▼

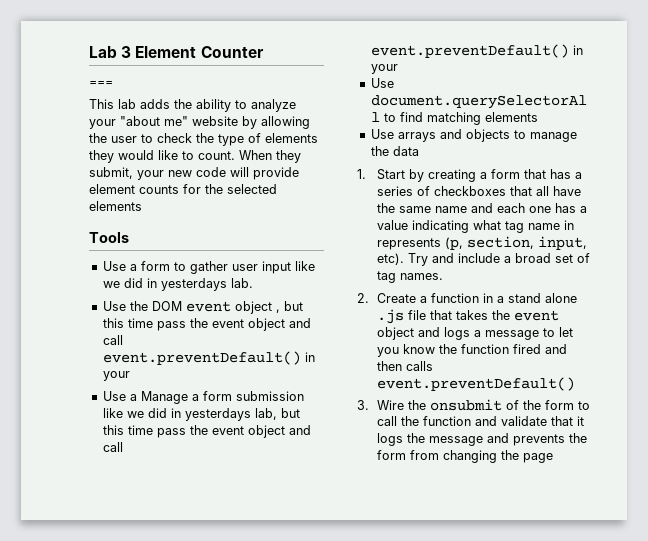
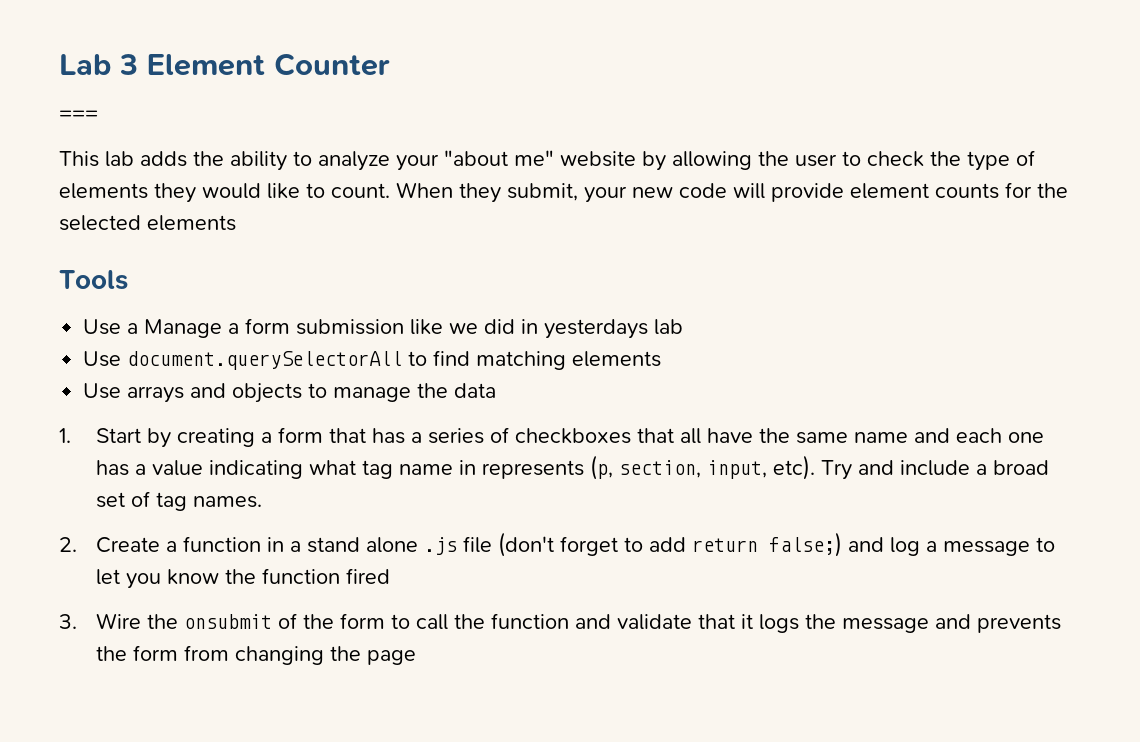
[102,261,315,274] [102,278,253,291] [102,301,303,314] [102,318,311,331] [102,335,123,345] [102,351,315,365] [102,371,130,381] // Use a form to gather user input like we did in yesterdays lab. // Use the DOM event object , but this time pass the event object and call event.preventDefault() in your -> (128, 280) none
[254,408,300,420] [102,425,311,438] [102,442,123,452] [370,44,583,58] [370,64,398,74] lab, but this time pass the event object and call event.preventDefault() in your -> [654,319,684,335] lab
[430,310,560,321] [377,327,471,340] that takes the event object and logs -> [498,532,921,557] (don't forget to add return false;) and log
[545,344,568,354] [377,361,434,371] [377,377,576,391] and then calls event.preventDefault() -> (391, 576) none

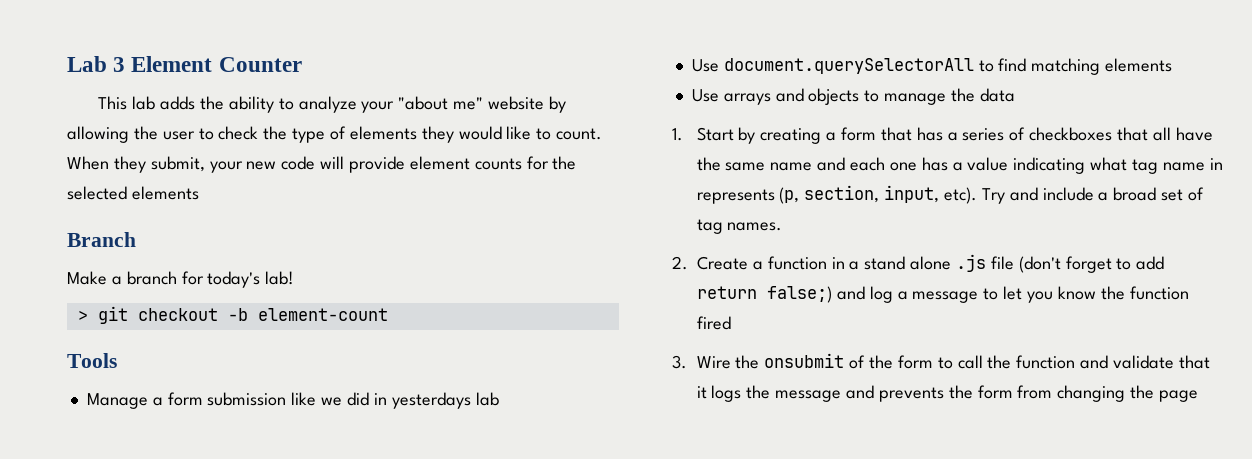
[59,110,98,121] // === -> (302, 64) none
(236, 223) none -> [67,232,136,247] [67,271,295,288] [77,306,388,324] // Branch // Make a branch for today's lab! // > git checkout -b element-count
[83,319,139,335] Use a -> (117, 360) none

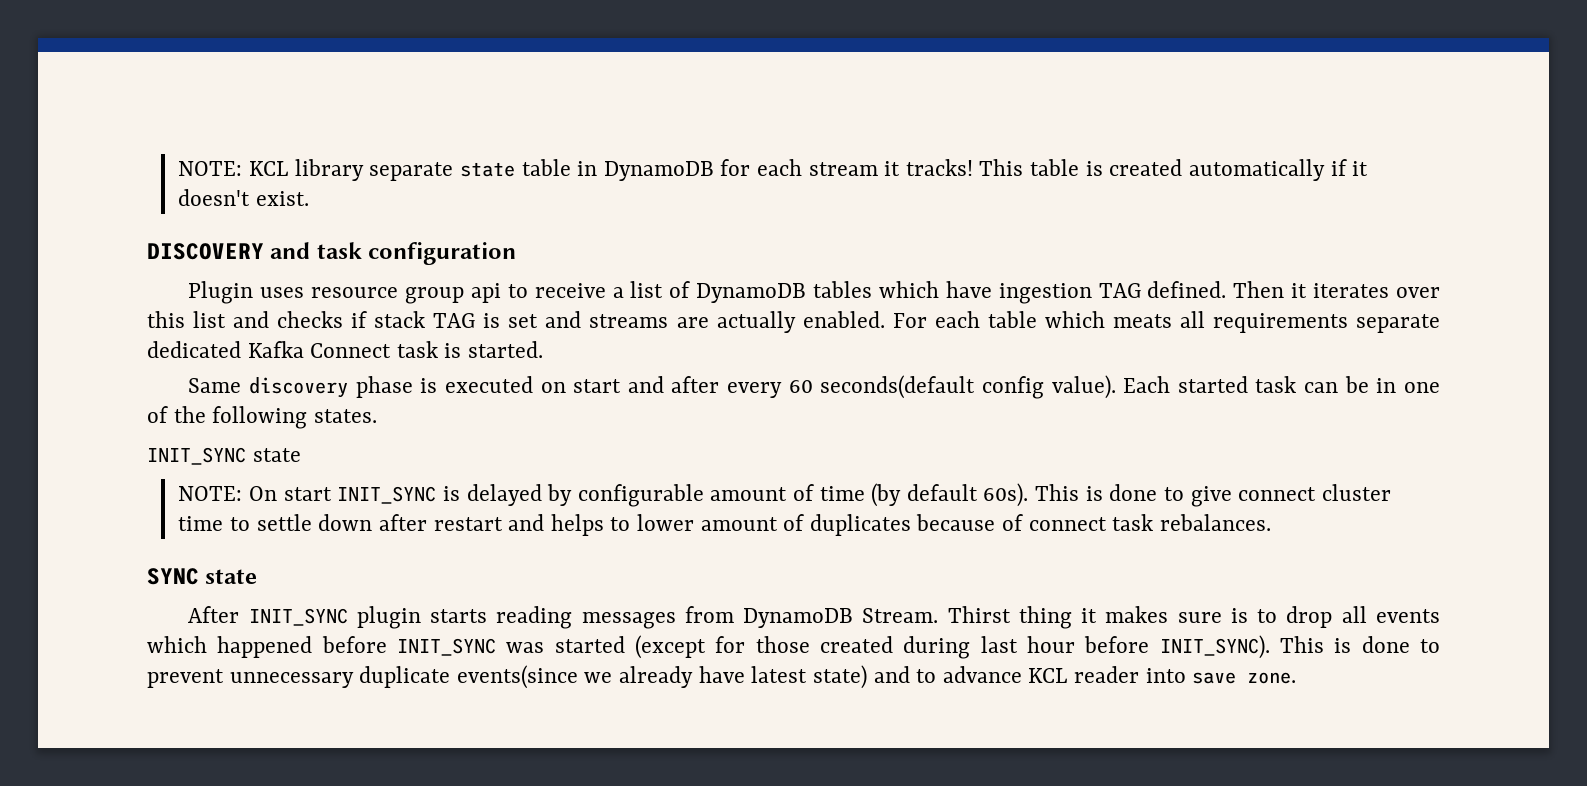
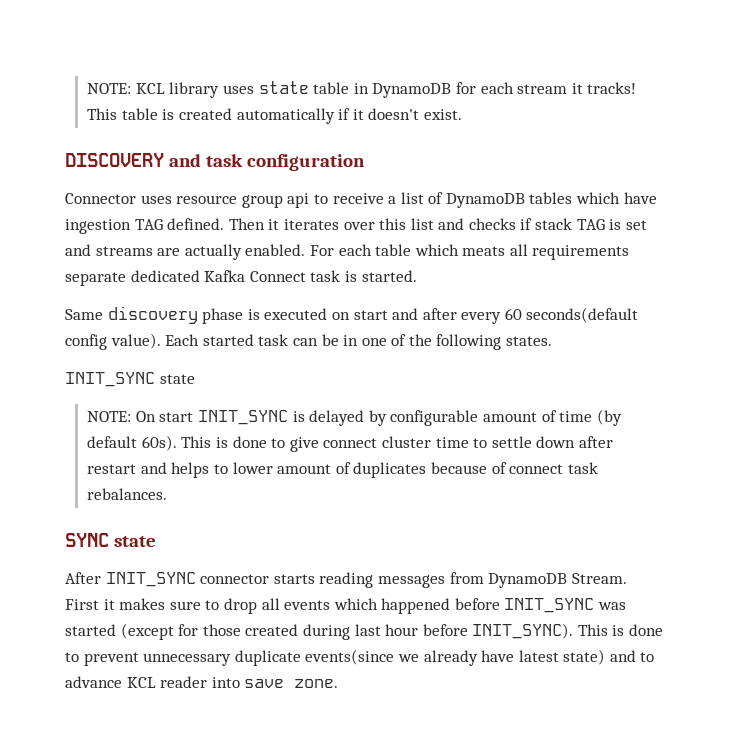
[369,162,454,181] separate -> [223,85,255,94] uses
[188,281,254,304] Plugin -> [65,193,136,204] Connector
[356,606,421,629] plugin -> [200,574,270,584] connector
[947,606,1072,629] Thirst thing -> [65,599,99,610] First
[1230,608,1248,623] is -> (201, 605) none

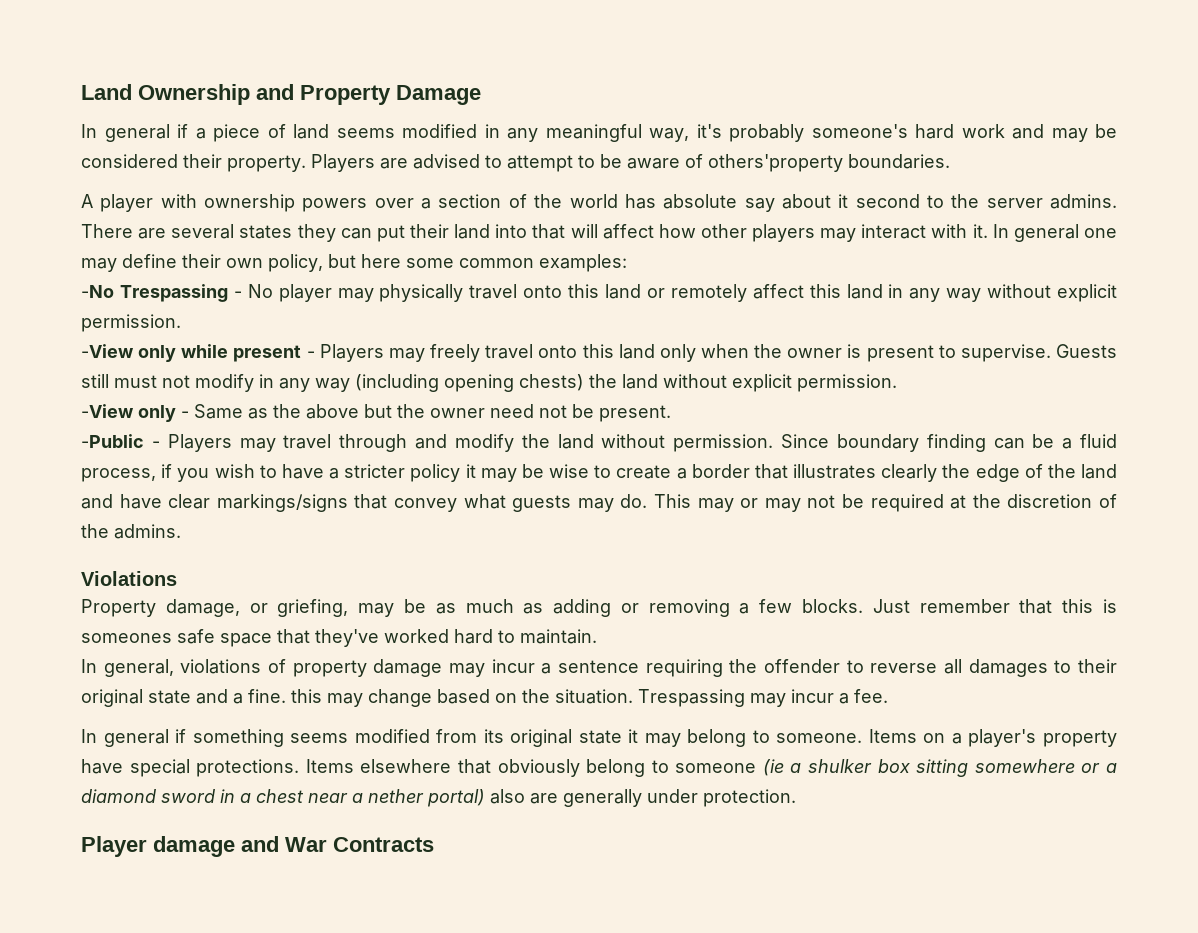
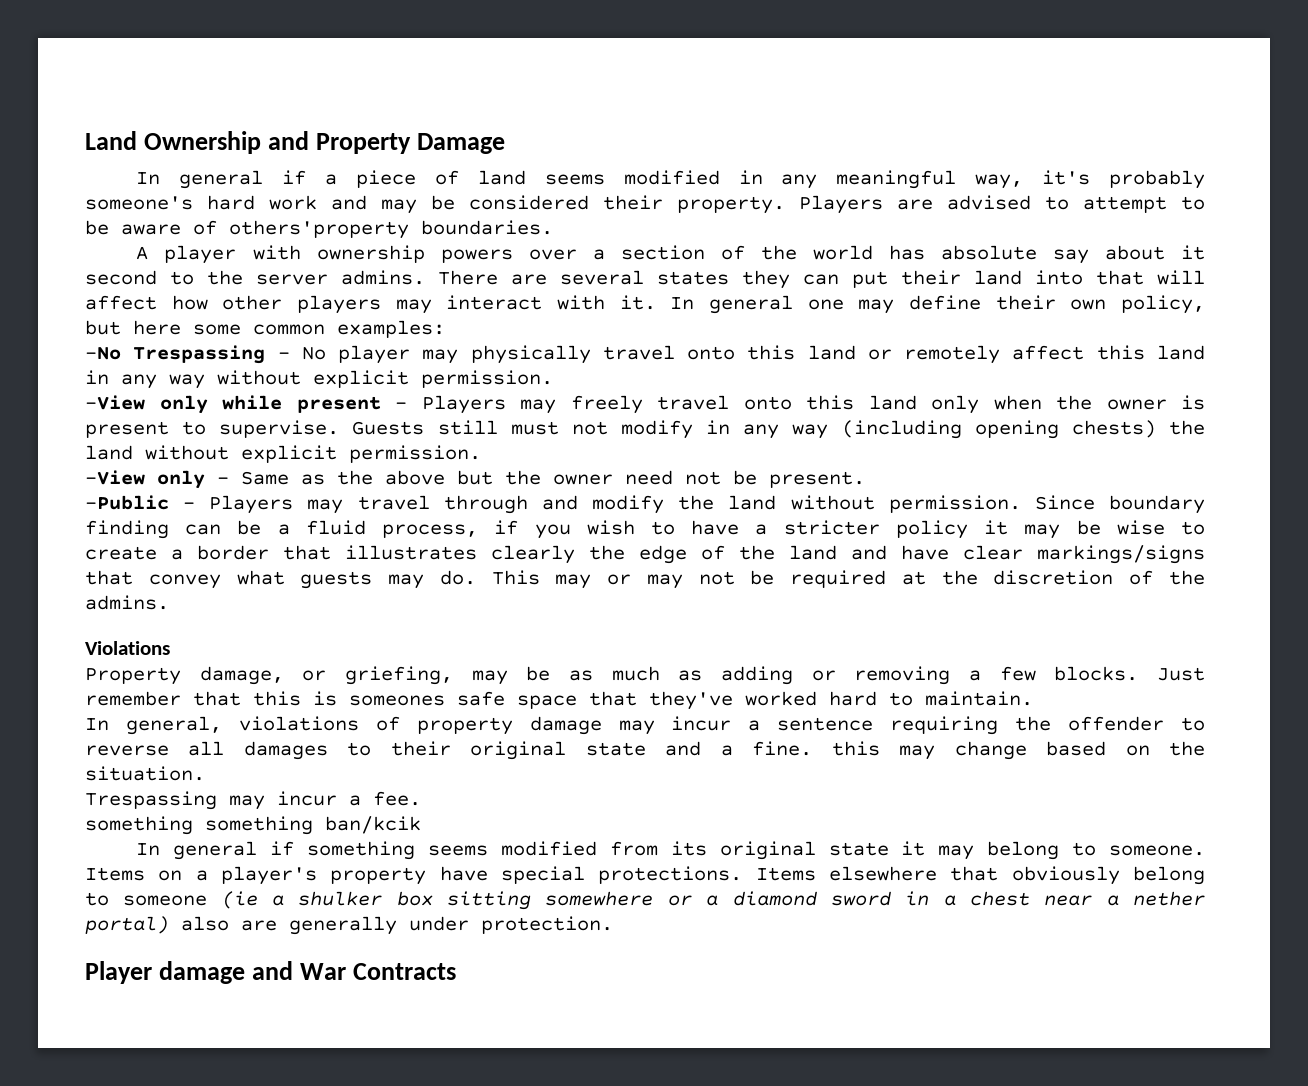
(633, 696) none -> (205, 773) //
(888, 696) none -> [85,816,421,835] // something something ban/kcik

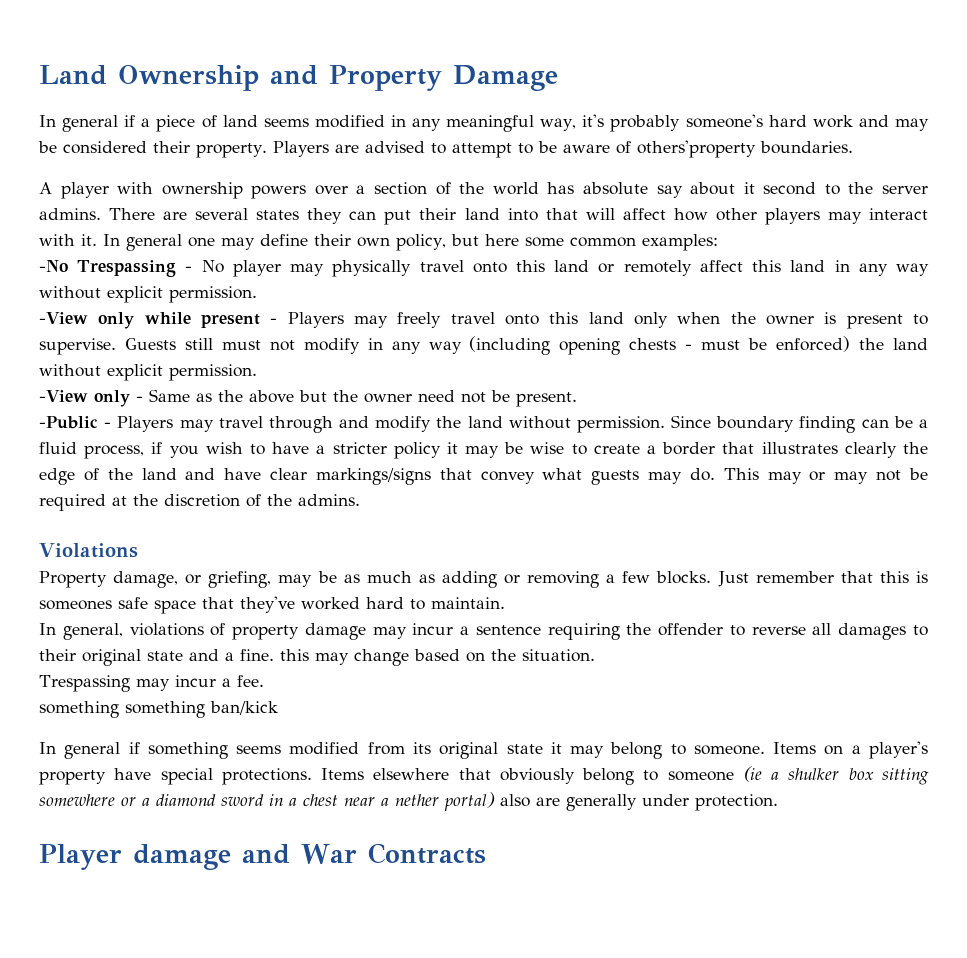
[1071,420,1156,438] chests) -> [629,336,851,352] chests - must be enforced)
[325,816,421,834] ban/kcik -> [210,701,278,715] ban/kick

▲

### Exercise directions
Say how many lines of the data above have the string "this" in them, and write nothing besides that number.

### Answer space
2